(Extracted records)
Content starts

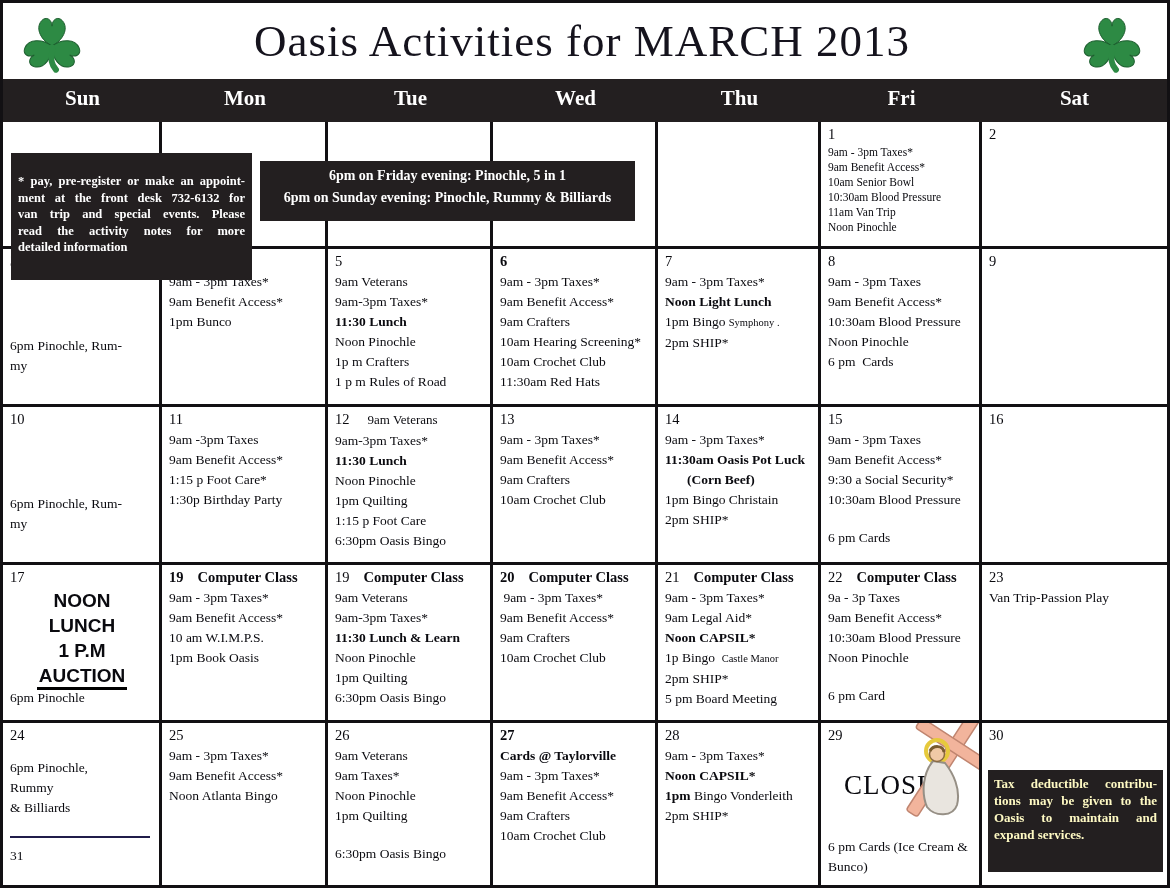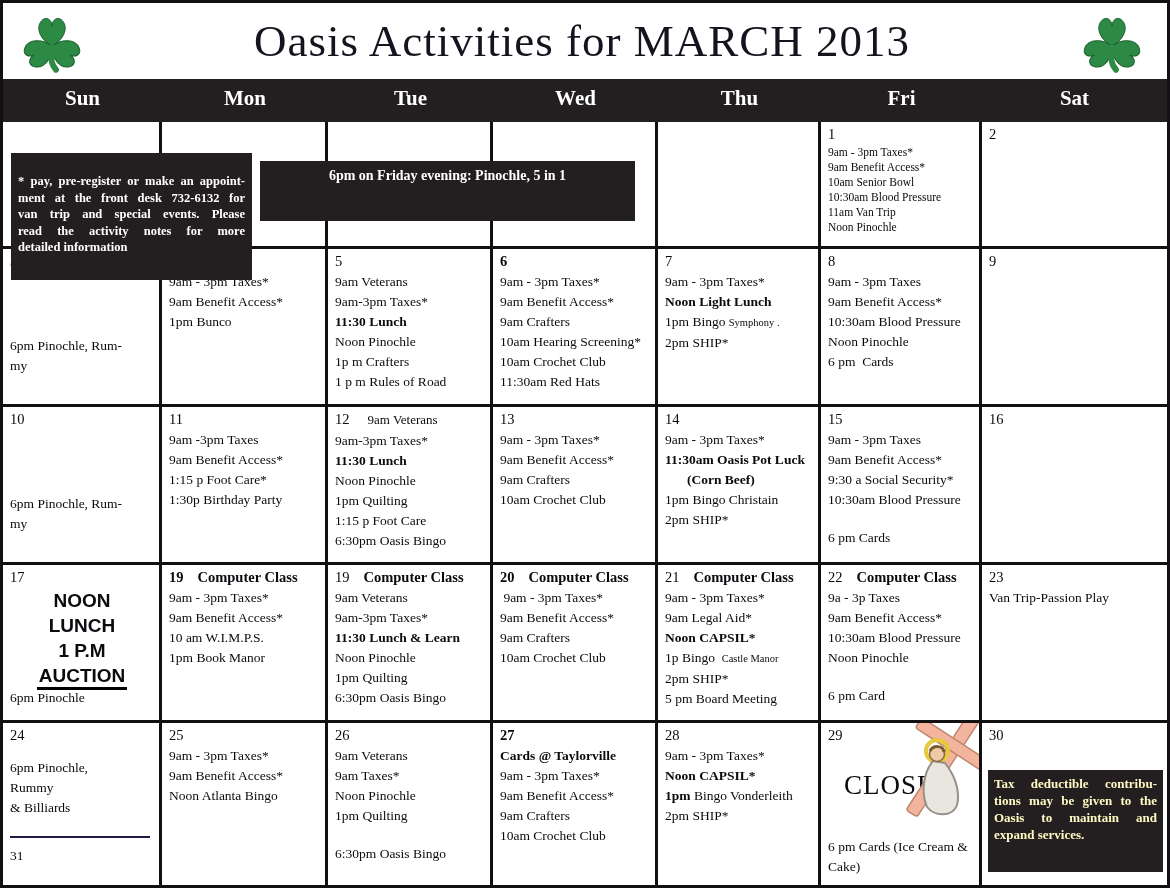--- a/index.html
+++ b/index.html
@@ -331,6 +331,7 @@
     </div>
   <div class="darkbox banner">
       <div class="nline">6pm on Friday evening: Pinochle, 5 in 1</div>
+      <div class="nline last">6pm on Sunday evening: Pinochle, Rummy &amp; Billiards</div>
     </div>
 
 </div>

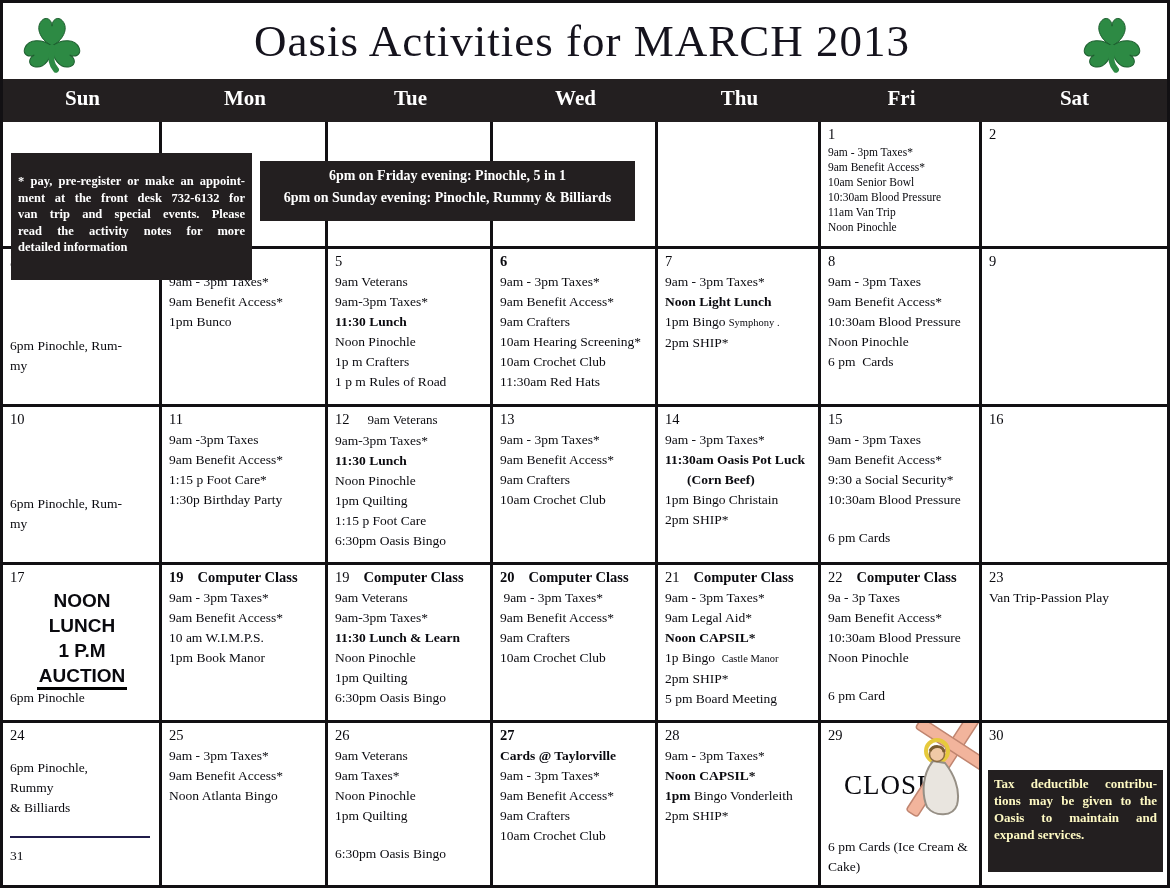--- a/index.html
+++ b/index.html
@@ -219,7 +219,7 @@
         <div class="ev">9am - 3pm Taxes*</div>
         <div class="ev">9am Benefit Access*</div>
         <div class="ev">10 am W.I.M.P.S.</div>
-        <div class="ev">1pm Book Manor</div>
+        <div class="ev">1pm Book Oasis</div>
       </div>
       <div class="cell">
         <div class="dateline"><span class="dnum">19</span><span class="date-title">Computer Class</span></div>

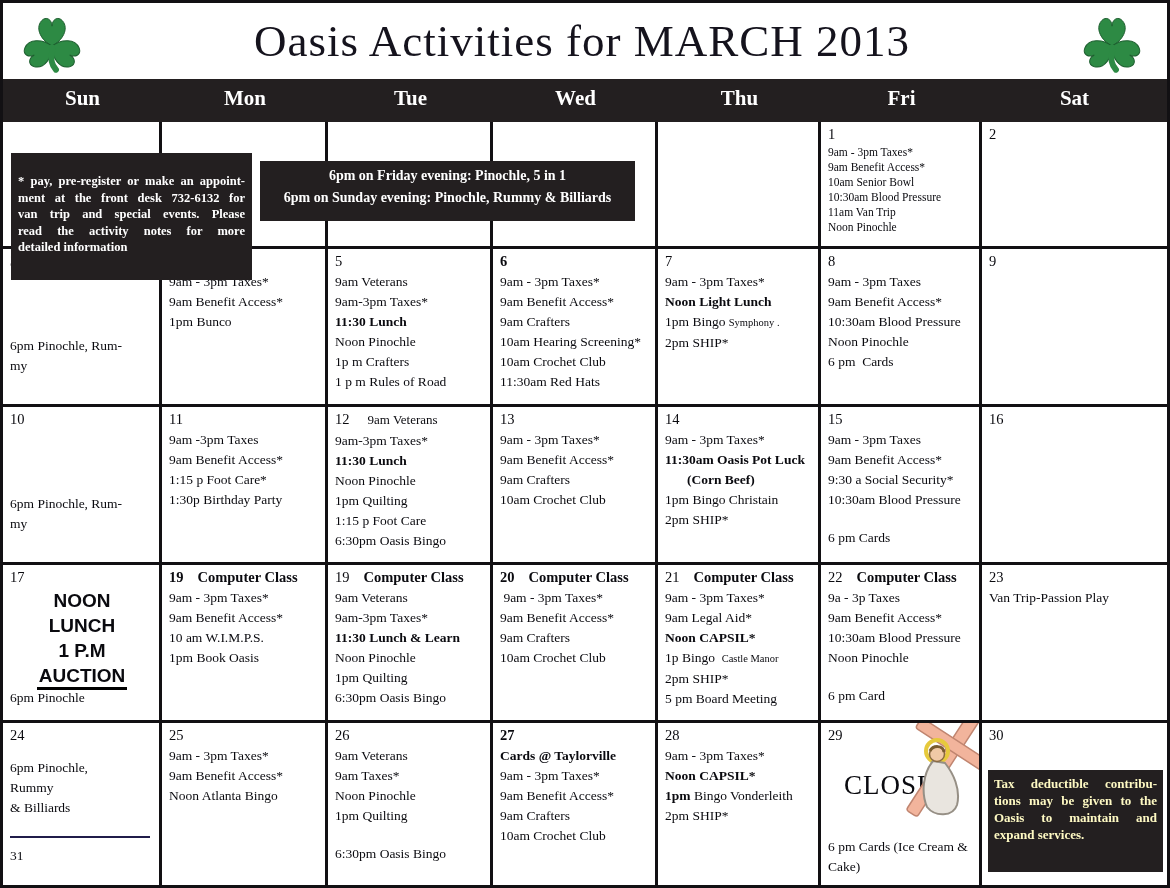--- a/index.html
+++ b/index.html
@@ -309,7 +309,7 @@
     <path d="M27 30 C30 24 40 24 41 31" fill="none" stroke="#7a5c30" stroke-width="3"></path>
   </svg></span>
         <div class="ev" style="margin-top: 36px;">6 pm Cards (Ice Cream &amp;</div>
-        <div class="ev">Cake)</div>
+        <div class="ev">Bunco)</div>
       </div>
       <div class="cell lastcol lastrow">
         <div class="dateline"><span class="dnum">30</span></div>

Content ends

### YOUR OBJECTIVE
If a line holds the string "nline", it counts; please state how many such lines there are in the data, with nothing more.

### RESULT OF THIS EXERCISE
2